The snow fell. It always did, and always would. Gray, this deep in the North. Sometimes a lighter gray, sometimes a darker. The sun did not truly rise or set here. It circled in the sky behind the gray snowy clouds, endlessly chasing the moon, but was never gone. There was always snow, and always gray. Little else. Little enough else to keep a man thinking. To keep his thoughts from going to the places he could not let them. Not yet. He was not done, yet.

Vatri rode next to him, after a time had passed. She startled him from a half-sleeping daze, though she did not seem to notice it. “I think I know now,” she said. “Why Metherra brought me to you. You were meant to lead me here. For this. A black coal against the white . . .” She stopped. He could see her trying to sort the words. To make them come out right, when she was not even sure of the right way to spin them. “I thought he was evil, thought he was trying to free the Twins. That’s what the preachers do, I didn’t think he was any different. But now . . . I think he’s doing the right thing, truly. He’s trying to keep the Parents safe. Maybe not for the right reasons, or in the right ways, but . . . a good thing done for bad reasons is still a good thing, isn’t it? He knows things, Scal. He says the Fallen really can free the Twins. I can’t . . . not help. To stop them, I mean. And I think that’s why Metherra showed you to me. If I hadn’t found you, I never would have known about any of this. I never would have been able to do anything, and now I can. I can really help. Scal? Can you hear me?”

The words were trapped in him. Hard in his throat. So many things in all his lives he had never said. Too late, now. Always too late. There was a breaking here. A fracture in a slab of ice, spidering slowly but unstoppably outward. There was an ending waiting for him, somewhere. A fourth life he had built, in all these years. A life he had not liked. Not been able to change. The snowbear claw still hung around his neck, next to the flamedisk of the Parents. It would end soon, this life. Perhaps it already had. He did not think this was a new life he was in now. It did not feel like a fifth beginning. It was a space between. Another wandering. Another searching, in the endless snow.

They camped that night, the moon a pale shimmer beyond the falling snow. Vatri collected twigs to build a little fire, with Joros helping. Rora said it was a bad idea. They were not so far from the pit. The Northmen might come looking for them. Her eyes went to Scal for support. He saw them, saw the plea there. He could not answer it. His throat was closed, holding back all the things that would come spilling forth if he did not hold them tight.
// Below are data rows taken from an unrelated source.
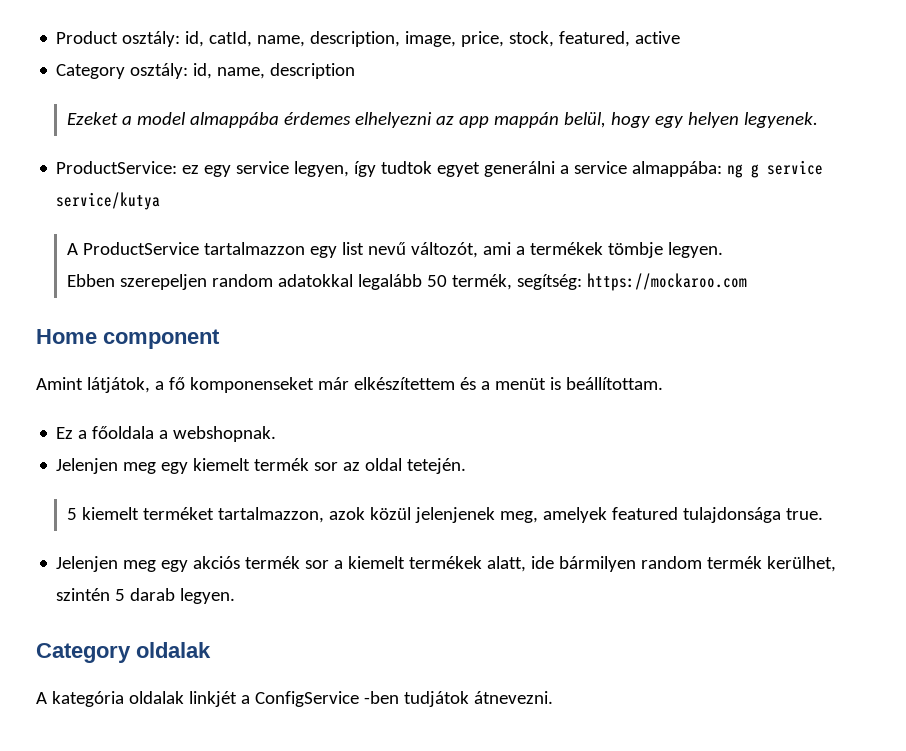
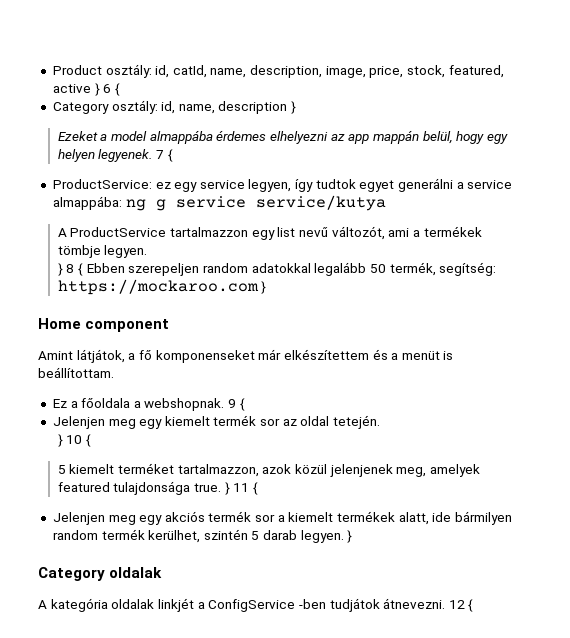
- Product osztály: id, catId, name, description, image, price, stock, featured, active
+ Product osztály: id, catId, name, description, image, price, stock, featured, active } 6 {
- Category osztály: id, name, description
+ Category osztály: id, name, description }
+ 7 {
- Ebben szerepeljen random adatokkal legalább 50 termék, segítség: https://mockaroo.com
+ } 8 { Ebben szerepeljen random adatokkal legalább 50 termék, segítség: https://mockaroo.com }
+ 9 {
+ } 10 {
+ } 11 {
- Jelenjen meg egy akciós termék sor a kiemelt termékek alatt, ide bármilyen random termék kerülhet, szintén 5 darab legyen.
+ Jelenjen meg egy akciós termék sor a kiemelt termékek alatt, ide bármilyen random termék kerülhet, szintén 5 darab legyen. }
+ 12 {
“The Tashat Mountains, I think,” Joros said. “That one’s the closest. We may be too late for any of the others, but we’ll have to try.”

“If they find the other pieces, though,” Vatri asked, “won’t they be able to free the Twins?” Her voice sounded clearer. The words coming more steadily. She would not need watching for much longer.
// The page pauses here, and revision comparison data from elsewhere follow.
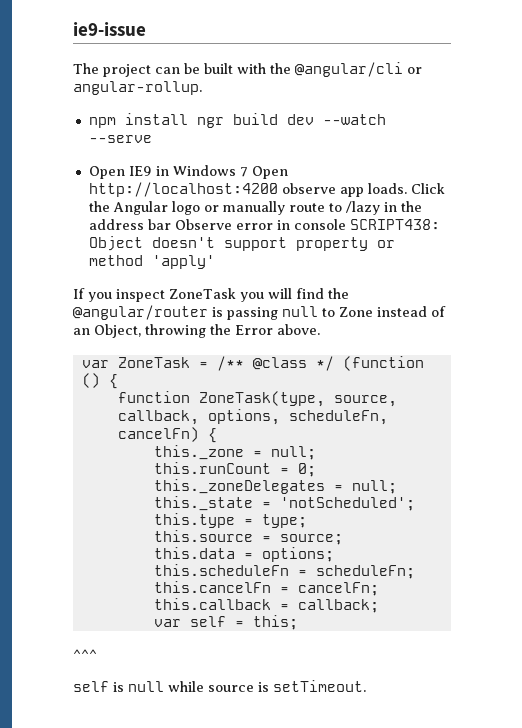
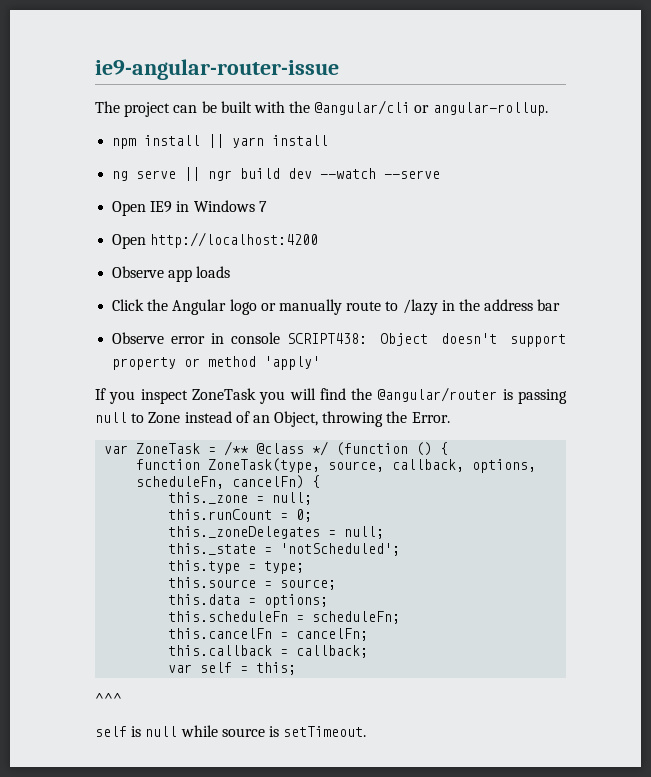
- ie9-issue
+ ie9-angular-router-issue
- npm install ngr build dev --watch --serve
+ npm install || yarn install
+ ng serve || ngr build dev --watch --serve
- Open IE9 in Windows 7 Open http://localhost:4200 observe app loads. Click the Angular logo or manually route to /lazy in the address bar Observe error in console SCRIPT438: Object doesn't support property or method 'apply'
+ Open IE9 in Windows 7
+ Open http://localhost:4200
+ Observe app loads
+ Click the Angular logo or manually route to /lazy in the address bar
+ Observe error in console SCRIPT438: Object doesn't support property or method 'apply'
- If you inspect ZoneTask you will find the @angular/router is passing null to Zone instead of an Object, throwing the Error above.
+ If you inspect ZoneTask you will find the @angular/router is passing null to Zone instead of an Object, throwing the Error.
“Perhaps, but they’ll be much weaker than their full potential. Weak enough that, even unbound, they could still be destroyed. Fratarro is the key—in breaking him, the Parents broke both their children. It’s only a matter of keeping them broken . . .”

A face loomed before Scal’s eyes. Crinkles around the mouth, between the eyebrows. Concern, yet also a distance. “Hey,” Rora said, touching his shoulder, “are you all right?”
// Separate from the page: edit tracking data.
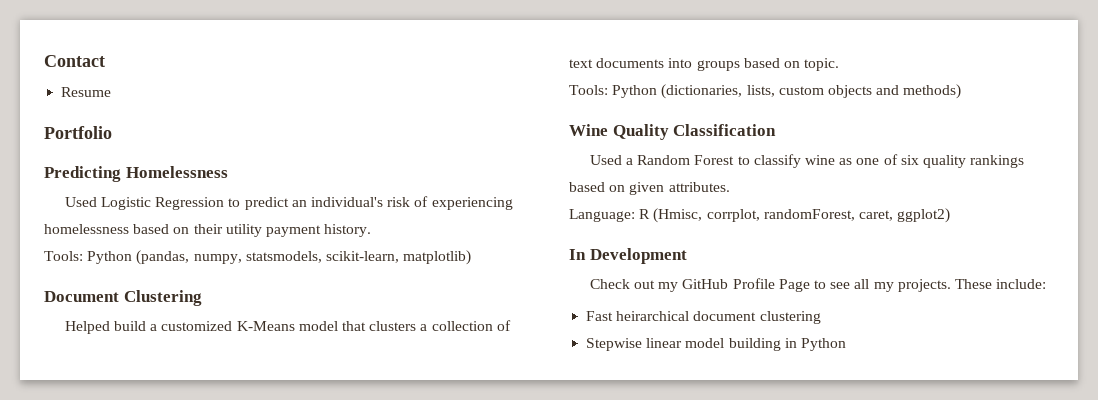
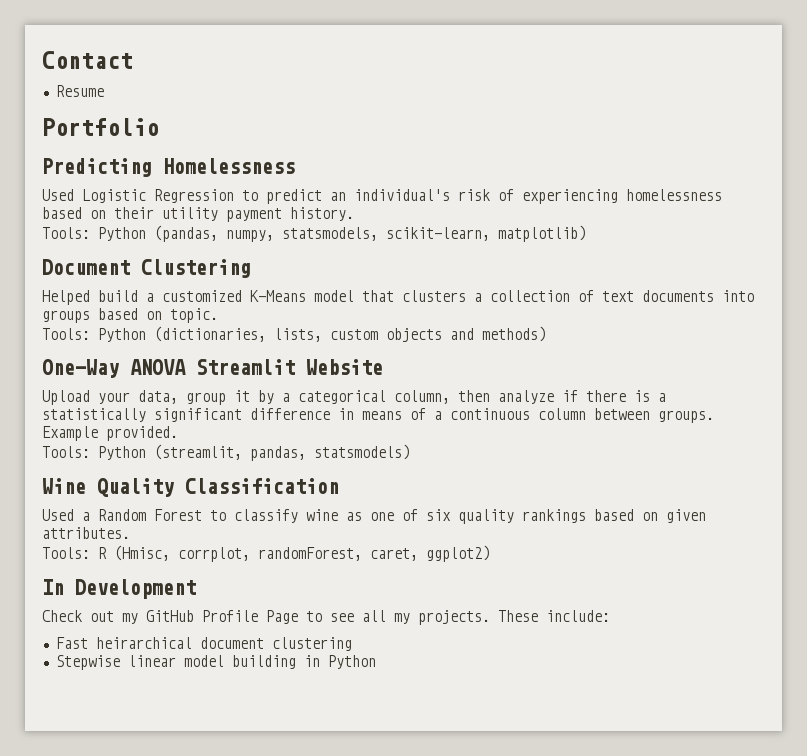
+ One-Way ANOVA Streamlit Website
+ Upload your data, group it by a categorical column, then analyze if there is a statistically significant difference in means of a continuous column between groups. Example provided.
+ Tools: Python (streamlit, pandas, statsmodels)
- Language: R (Hmisc, corrplot, randomForest, caret, ggplot2)
+ Tools: R (Hmisc, corrplot, randomForest, caret, ggplot2)

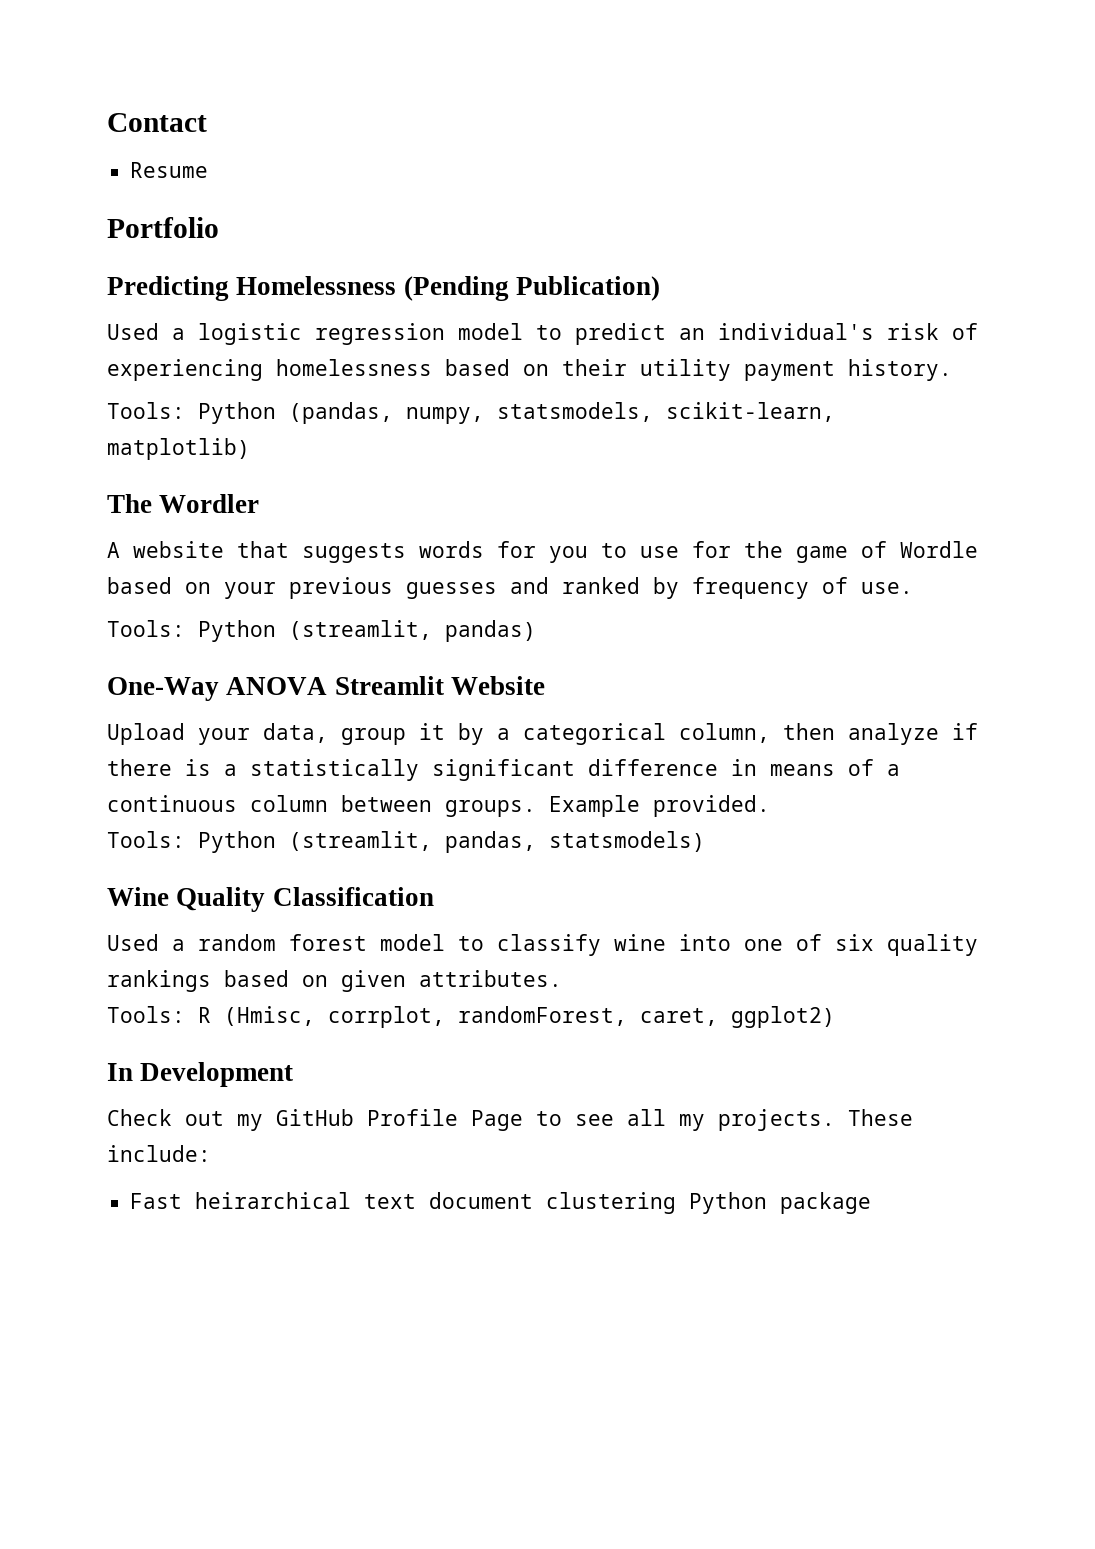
- Predicting Homelessness
- Used Logistic Regression to predict an individual's risk of experiencing homelessness based on their utility payment history.
+ Predicting Homelessness (Pending Publication)
+ Used a logistic regression model to predict an individual's risk of experiencing homelessness based on their utility payment history.
- Document Clustering
- Helped build a customized K-Means model that clusters a collection of text documents into groups based on topic.
- Tools: Python (dictionaries, lists, custom objects and methods)
+ The Wordler
+ A website that suggests words for you to use for the game of Wordle based on your previous guesses and ranked by frequency of use.
+ Tools: Python (streamlit, pandas)
- Used a Random Forest to classify wine as one of six quality rankings based on given attributes.
+ Used a random forest model to classify wine into one of six quality rankings based on given attributes.
- Fast heirarchical document clustering
- Stepwise linear model building in Python
+ Fast heirarchical text document clustering Python package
They had stopped. There were things to do yet, but they were far-off things. Things that were too far away to see in his mind’s eye. They were not things to keep a man going beyond his time. They had stopped. There would be no more pushing off. No more later. Nothing left to stop the inevitable. The walls dropped, and the world rushed in to break against him. There was too much pain. Body and heart, and it was too much. Scal was a simple man, and there was only so much a man could do.

“Gods, he’s bleeding!”

There was a flurry, snow and hands and warmth. Peeling back the layers of his clothes, the layers of his self, to set the cold Northern wind against his flesh and all the wounds piercing it. Too much. It was more than a man could take. Scal closed his eyes, and there was a hope in him that beyond the snows, in whatever kind of life followed this one, he might find Parro Kerrus and Iveran, Brennon and little Jari, and that things could be made different than they were.